Table of Contents
Life-threatening Respiratory Depression
Respiratory depression, including lethal cases, has been reported during the initiation and conversion of patients to Methadose. Even when the drug has been utilized as recommended and not misused or abused, Methadose can still cause addiction. Appropriate dosing and titration are essential, and Methadose prescriptions should only be made by healthcare professionals who are knowledgeable in the use of methadone for detox and maintenance treatment of opioid addiction.
Monitor for respiratory depression, especially during initiation of a Methadose prescription or following a dose increase. The peak respiratory depressant effect of methadone occurs later and persists more extended than the peak pharmacologic effect, especially during the initial dosing period.
Life-Threatening QT Prolongation
QT interval prolongation and severe arrhythmia (torsades de pointes) have occurred during treatment with methadone. Most cases involve patients being treated for pain with large, multiple daily doses of methadone. However, cases have been reported in patients receiving doses commonly used to maintain opioid addiction.

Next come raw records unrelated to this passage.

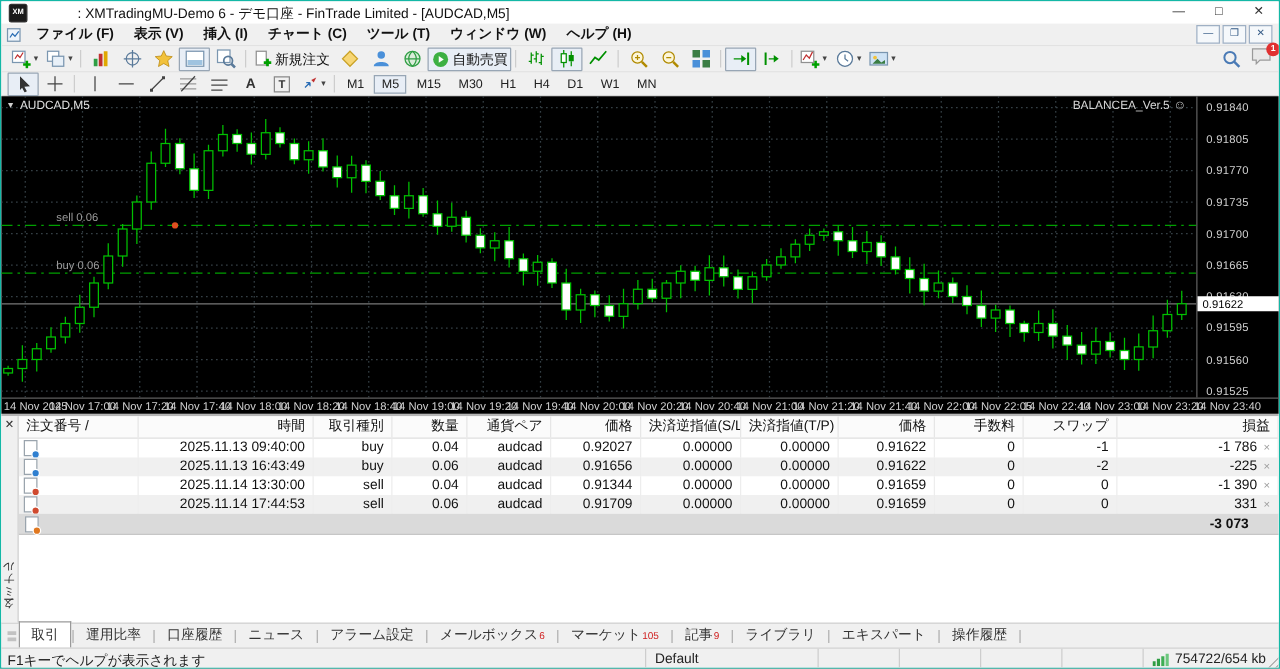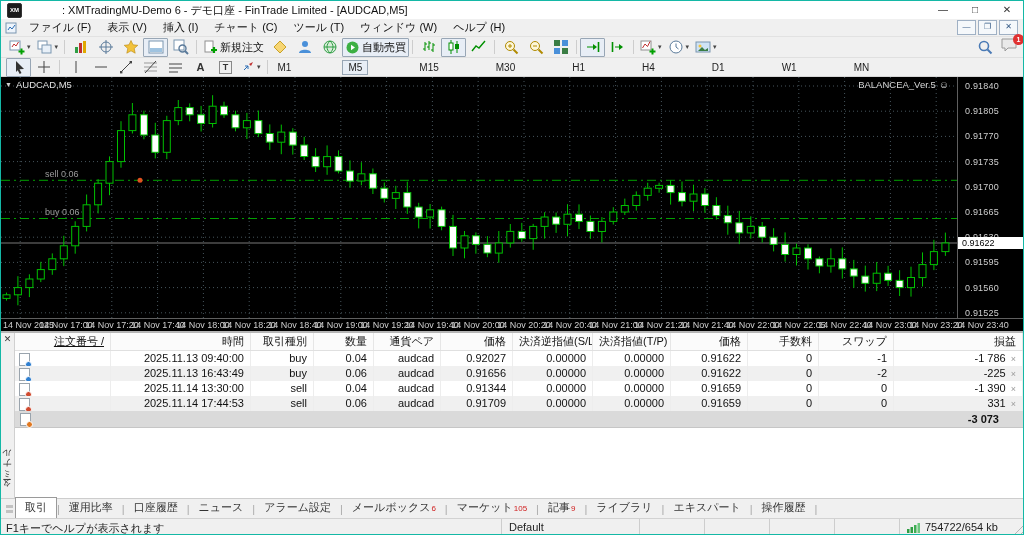--- a/index.html
+++ b/index.html
@@ -13,7 +13,7 @@
   .wc{width:32px;text-align:center;line-height:18px;font-size:10px;color:#333;}
   
   .menubar{height:18px;background:#f0f0f0;display:flex;align-items:center;font-size:11px;padding-left:4px;position:relative;color:#111;border-bottom:1px solid #e2e2e2;box-sizing:border-box;}
-  .menu-item{padding:0 8px;line-height:17px;}
+  .menu-item{padding:0 8px;line-height:17px;font-weight:bold;}
   .mdi{position:absolute;right:5px;display:flex;gap:2px;}
   .mdi span{width:17px;height:13px;border:1px solid #9fb0c4;background:#f5f8fb;color:#345a86;font-size:8px;line-height:11px;text-align:center;}
   

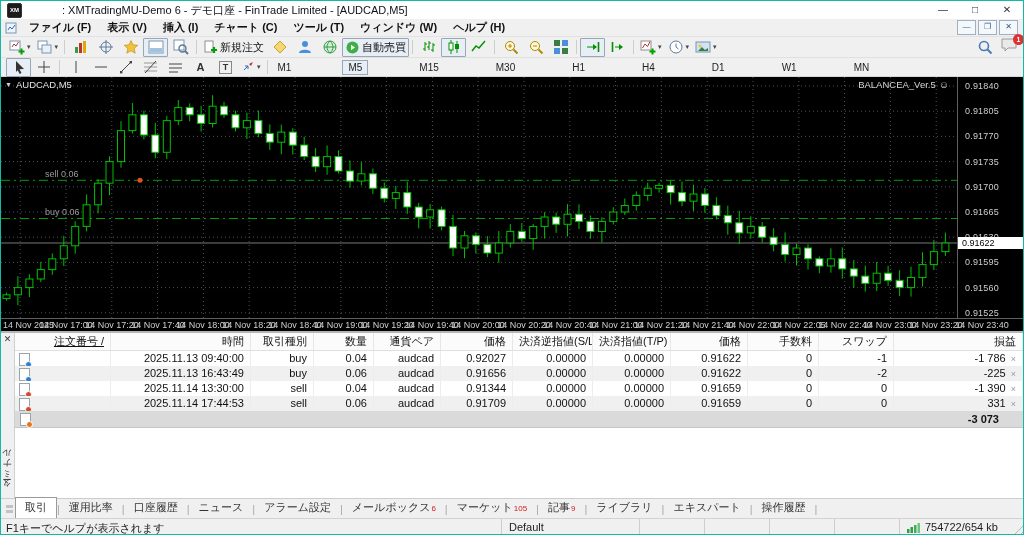--- a/index.html
+++ b/index.html
@@ -339,7 +339,7 @@
         <span class="dd">▾</span>
       </span>
     <i class="sep"></i>
-    <span id="tfBox" style="display:flex;align-items:flex-start;gap:43px;">
+    <span id="tfBox" style="display:flex;align-items:flex-start;">
         <span class="tf">M1</span>
         <span class="tf pressed">M5</span>
         <span class="tf">M15</span>

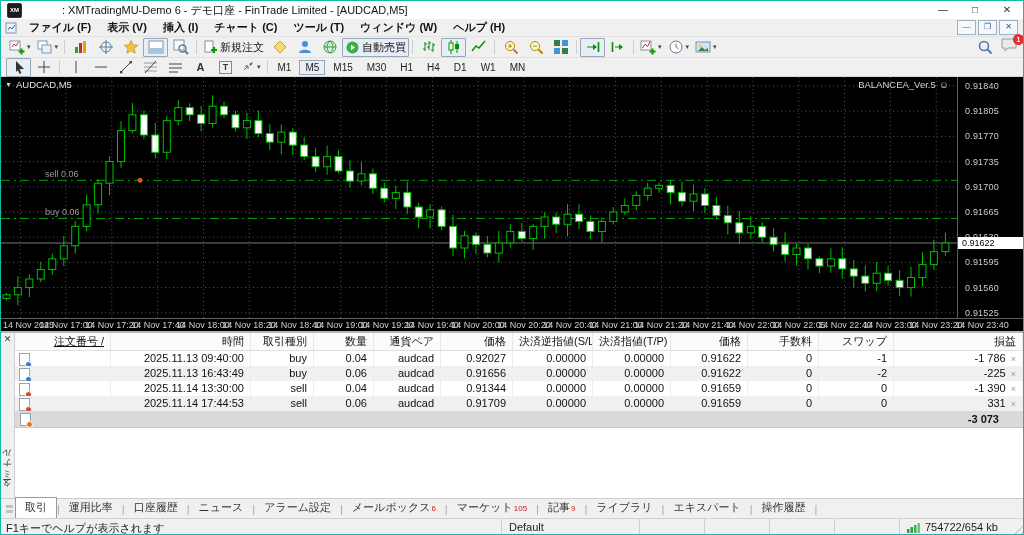--- a/index.html
+++ b/index.html
@@ -54,7 +54,7 @@
   .term-grid{display:grid;grid-template-columns:96px 140px 63px 60px 67px 72px 80px 78px 77px 71px 75px minmax(0,1fr);}
   .term-header{height:17px;line-height:17px;font-size:11px;background:#fbfbfb;border-bottom:1px solid #e0e0e0;flex:none;color:#111;}
   .term-header>div{padding:0 6px;text-align:right;border-right:1px solid #e6e6e6;white-space:nowrap;overflow:hidden;}
-  .term-header>div:first-child{text-align:right;text-decoration:underline;}
+  .term-header>div:first-child{text-align:left;}
   .trow{height:15px;line-height:15px;font-size:11px;color:#111;flex:none;}
   .trow.alt{background:#f0f0f0;}
   .trow>div{padding:0 6px;text-align:right;border-right:1px solid #ededed;white-space:nowrap;overflow:hidden;}

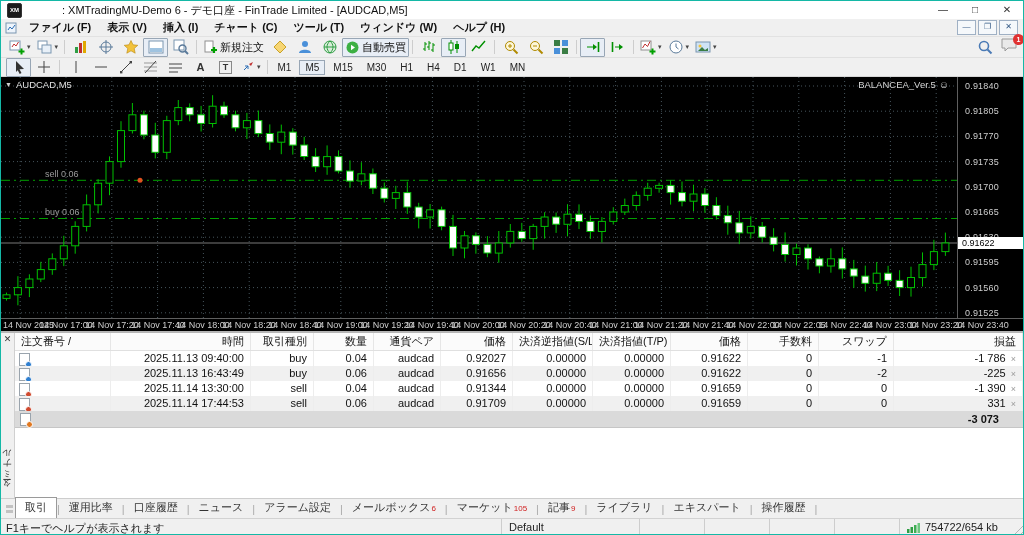--- a/index.html
+++ b/index.html
@@ -79,7 +79,7 @@
   
   .statusbar{height:18px;background:#f0f0f0;position:relative;font-size:11px;color:#222;border-top:1px solid #d2d2d2;box-sizing:border-box;}
   .sb-help{position:absolute;left:5px;top:2px;}
-  .sb-cell{position:absolute;top:0;height:17px;line-height:17px;border-left:1px solid #cdcdcd;padding-left:7px;box-sizing:border-box;}
+  .sb-cell{position:absolute;top:0;height:17px;line-height:17px;border-left:1px solid #cdcdcd;padding-left:7px;box-sizing:border-box;margin-left:15px;}
   .sb-kb{display:flex;align-items:center;gap:4px;}
   .grip{position:absolute;right:0;bottom:0;width:13px;height:13px;
     background:repeating-linear-gradient(135deg,transparent 0 3px,#b5b5b5 3px 4px);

Closely monitor patients with risk factors for the development of prolonged QT interval, a history of cardiac conduction abnormalities, and those taking medications affecting cardiac conduction for cardiac rhythm changes during initiation and titration of Methadose.
Accidental Ingestion
Accidental ingestion of Methadose, especially by children, can result in a fatal overdose of methadone.
Misuse, Abuse, and Diversion of Opioids
Methadose contains methadone, an opioid agonist and Schedule II controlled substance with an abuse liability similar to other opioid agonists, legal or illicit.
Interactions with Drugs Affecting Cytochrome P450 Isoenzymes
The concomitant Methadose use with all cytochrome P450 3A4, 2B6, 2C19, 2C9, or 2D6 inhibitors may increase methadone plasma concentrations, which could cause potentially fatal respiratory depression. Besides, discontinuation of concomitantly used cytochrome P450 3A4 2B6, 2C19, or 2C9 inducers may also increase methadone plasma concentration. Follow patients closely for respiratory depression and sedation, and consider dosage reduction with any changes in concomitant medications that can increase methadone levels.
Conditions For Distribution And Use Of Methadone Products For The Treatment of Opioid Addiction
For detoxification and maintenance of opioid dependence, methadone should be administered following the treatment standards cited in 42 CFR Section 8, including limitations on unsupervised administration.
Mechanism of Action
Uses for Methadose are usually as a mu-agonist. It is a synthetic opioid analgesic with multiple actions qualitatively similar to morphine, the most prominent of which involves the central nervous system and organs composed of smooth muscle. The principal therapeutic uses for Methadose are analgesia and detoxification or maintenance treatment in opioid addiction.
The methadone abstinence syndrome, although qualitatively similar to that of morphine, differs in that the onset is slower, the course is more prolonged, and the symptoms are less severe. Some data also indicate that methadone acts as an antagonist at the N-methyl-D-Aspartate (NMDA) receptor. The contribution of NMDA receptor antagonism to methadone’s efficacy is unknown.
Effects on the Central Nervous System
Methadone produces respiratory depression by direct action on brain stem respiratory centers. Respiratory depression involves a reduction in the brainstem respiratory centers’ responsiveness to both increases in carbon dioxide tension and electrical stimulation.
Methadone causes miosis, even in total darkness. Pinpoint pupils are a sign of opioid overdose but are not pathognomonic (e.g., pontine lesions of hemorrhagic or ischemic origins may produce similar findings). Marked mydriasis rather than mitosis may be seen due to hypoxia in overdose situations.
Some NMDA receptor antagonists have been shown to produce neurotoxic effects in animals.